Records provided:
● ● ● ● ● ● ●

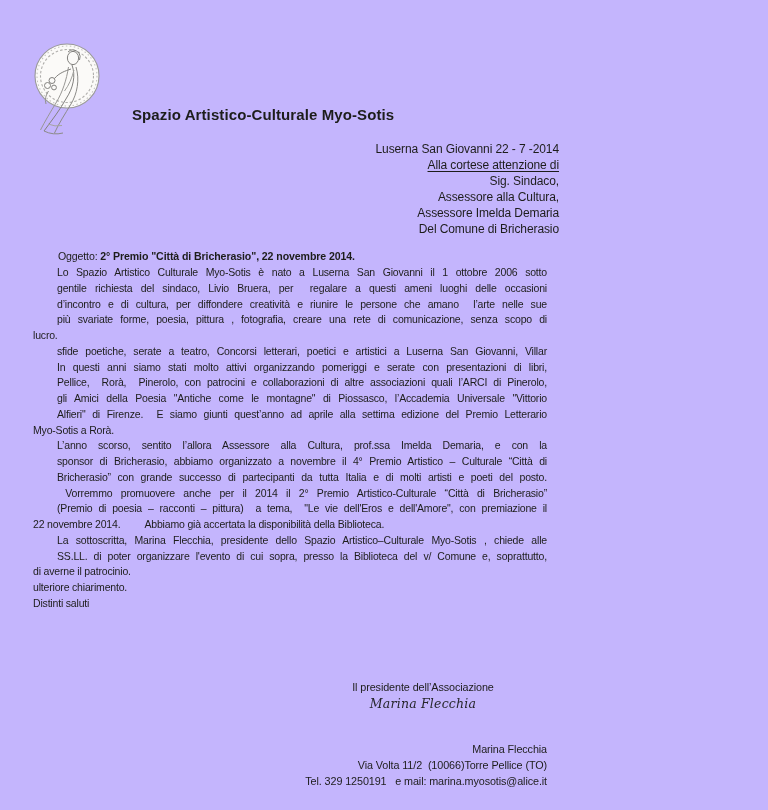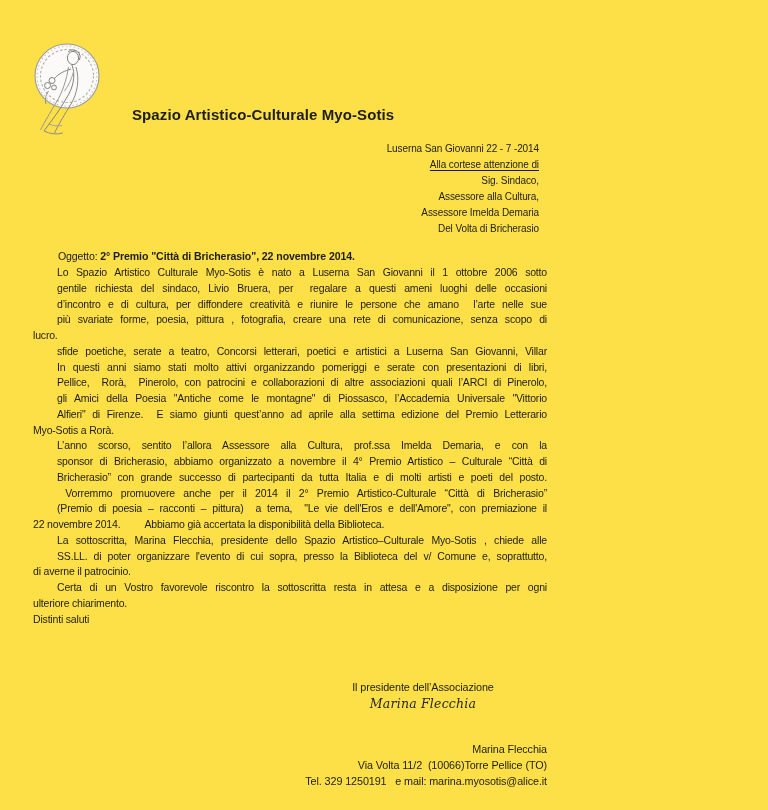"Spazio Artistico-Culturale Myo-Sotis" .page { background: #fde047 -> #c4b5fd }
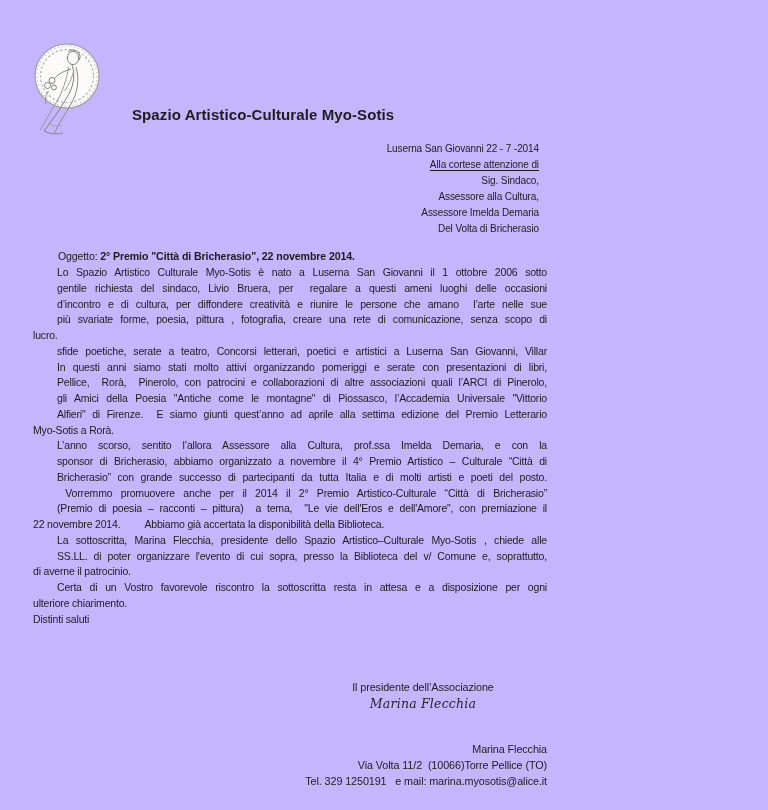"Luserna San Giovanni 22 -" .hdr { font-size: 10px -> 12px; left: 25px -> 45px }
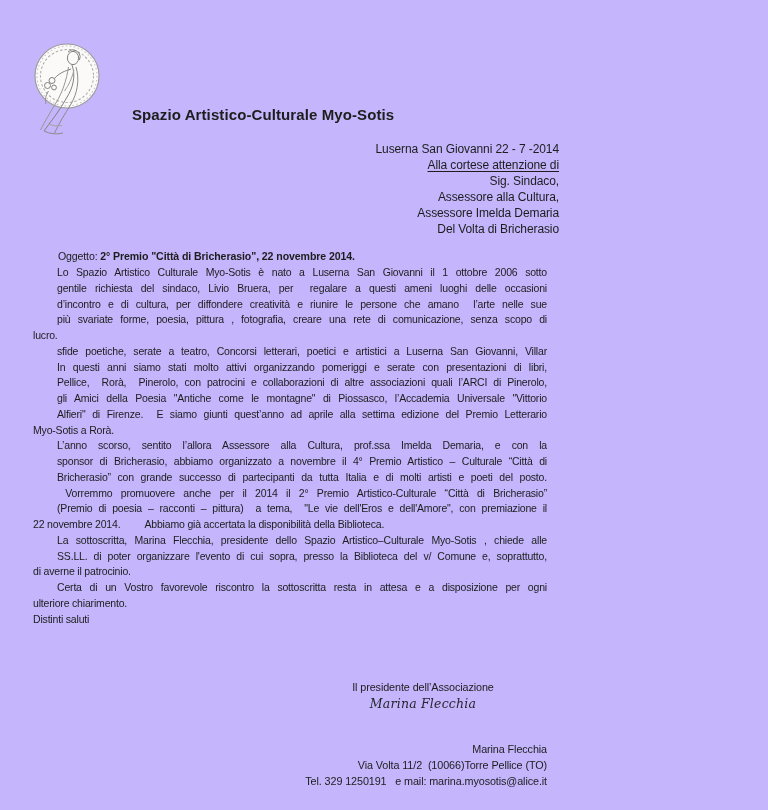"Del Volta di Bricherasio" div.line { text: Volta -> Comune }
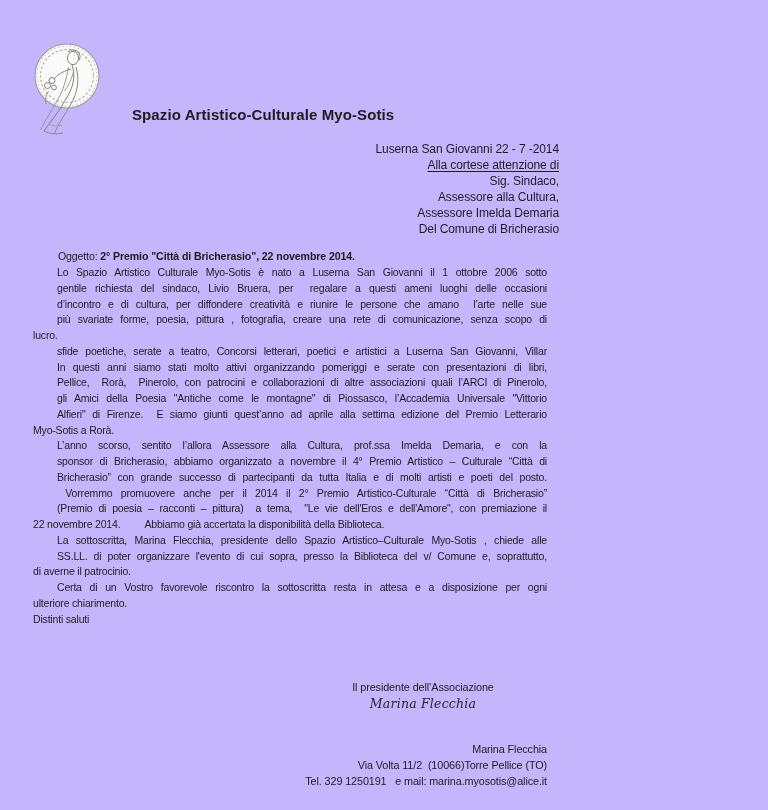"Certa di un Vostro favorevole" div.line { html: <div>Certa di un Vostro favorevole riscontro la sottoscritta resta in attesa e a disposizione per ogni</div> -> none }
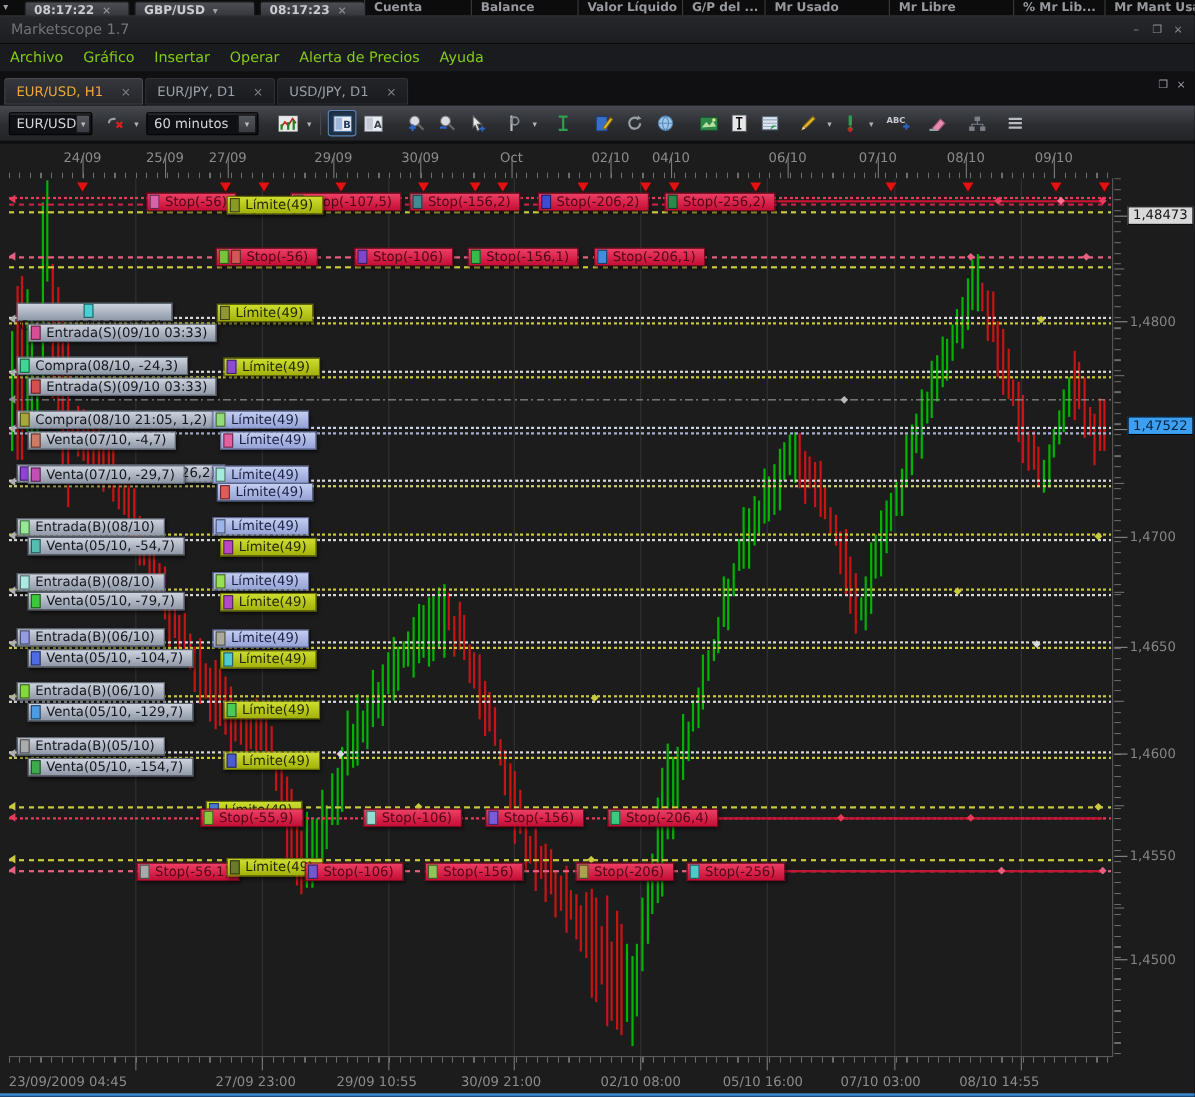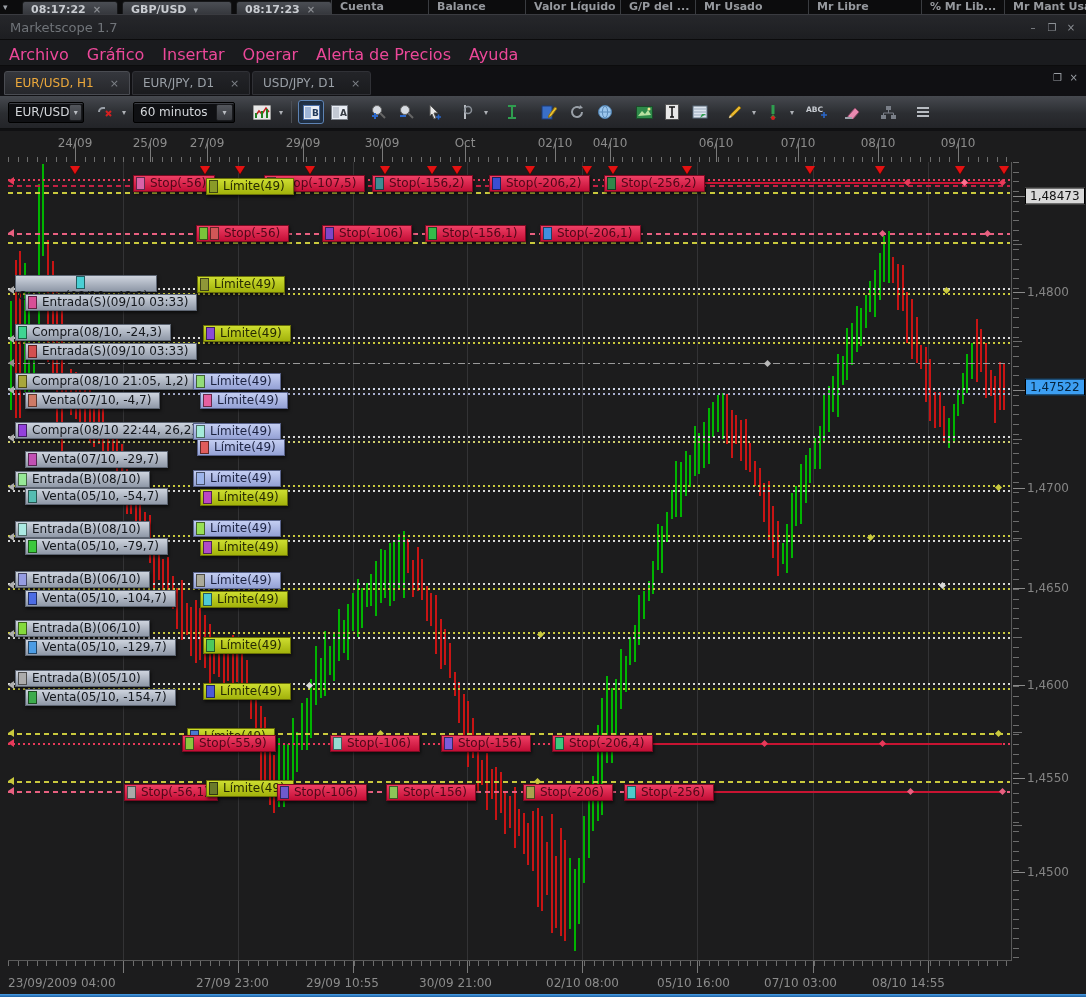"Archivo" .menu-item { color: #ec4899 -> #84cc16; font-size: 16px -> 13px }
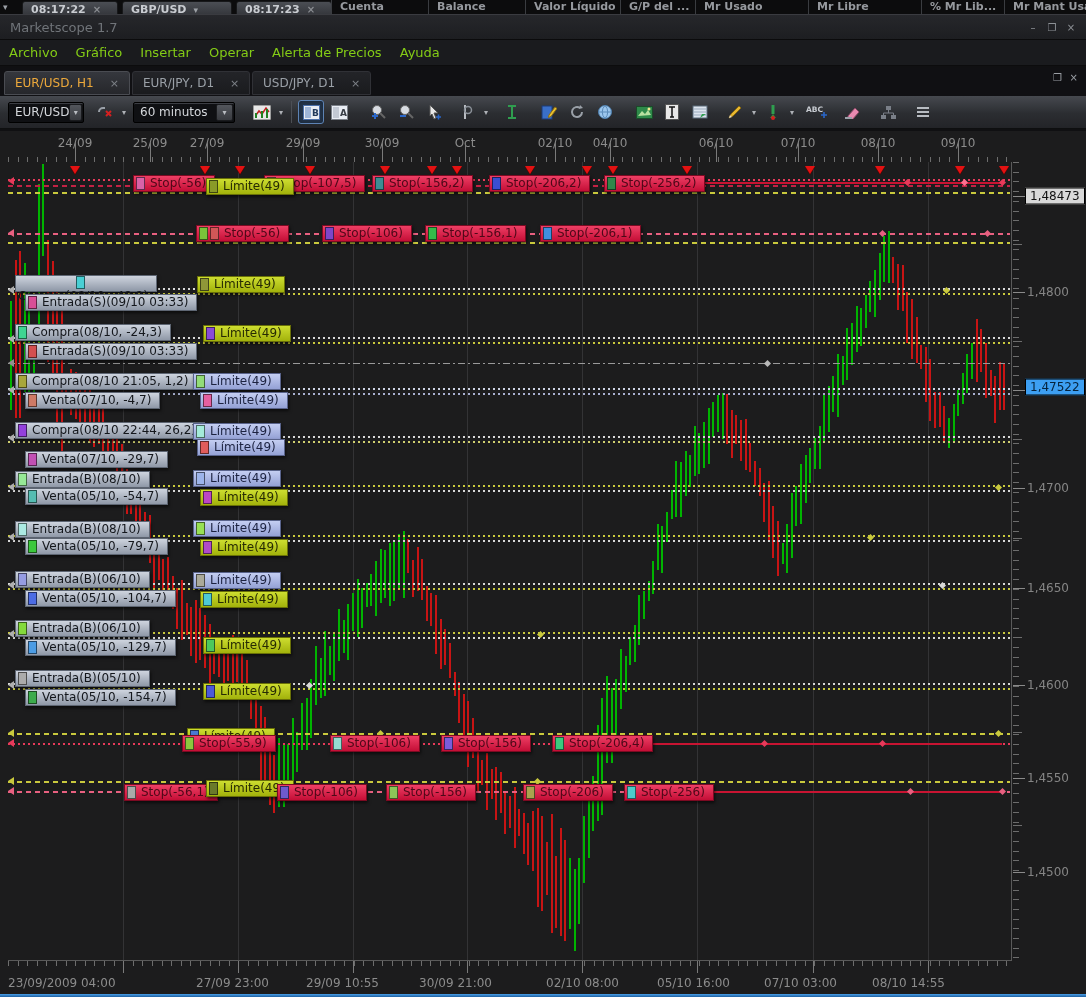"Venta(07/10, -29,7)" div.badge { top: 320px -> 292px }
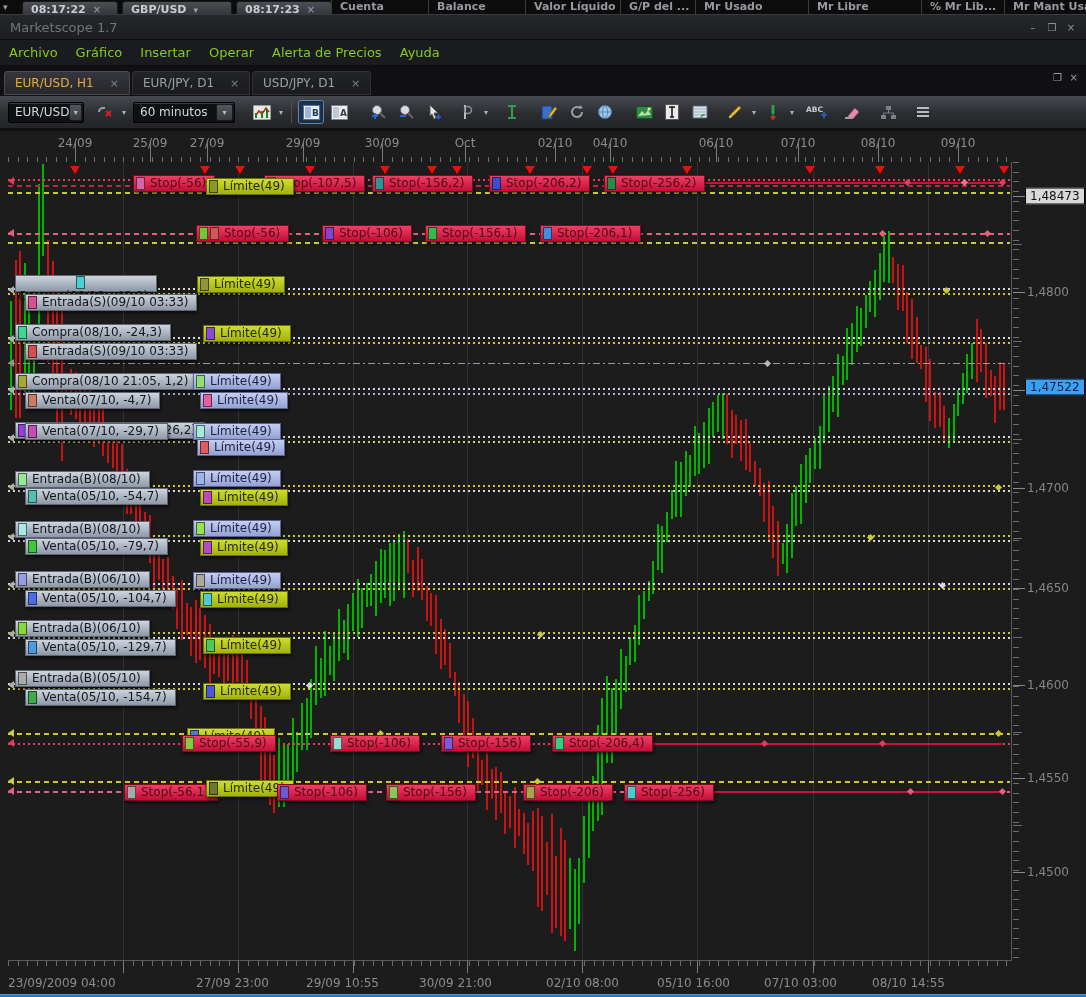"23/09/2009 04:00" div.baxlab { text: 04:00 -> 04:45 }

● ● ● ● ● ● ●

Task brief:
Among the entries above, locate the line with "html: <div>Certa di" and the line with "top: 320px ->". Give those two lines and all lines between them again, exactly, leaving out the pictures.

Solution to this task:
"Certa di un Vostro favorevole" div.line { html: <div>Certa di un Vostro favorevole riscontro la sottoscritta resta in attesa e a disposizione per ogni</div> -> none }
"Archivo" .menu-item { color: #ec4899 -> #84cc16; font-size: 16px -> 13px }
"Venta(07/10, -29,7)" div.badge { top: 320px -> 292px }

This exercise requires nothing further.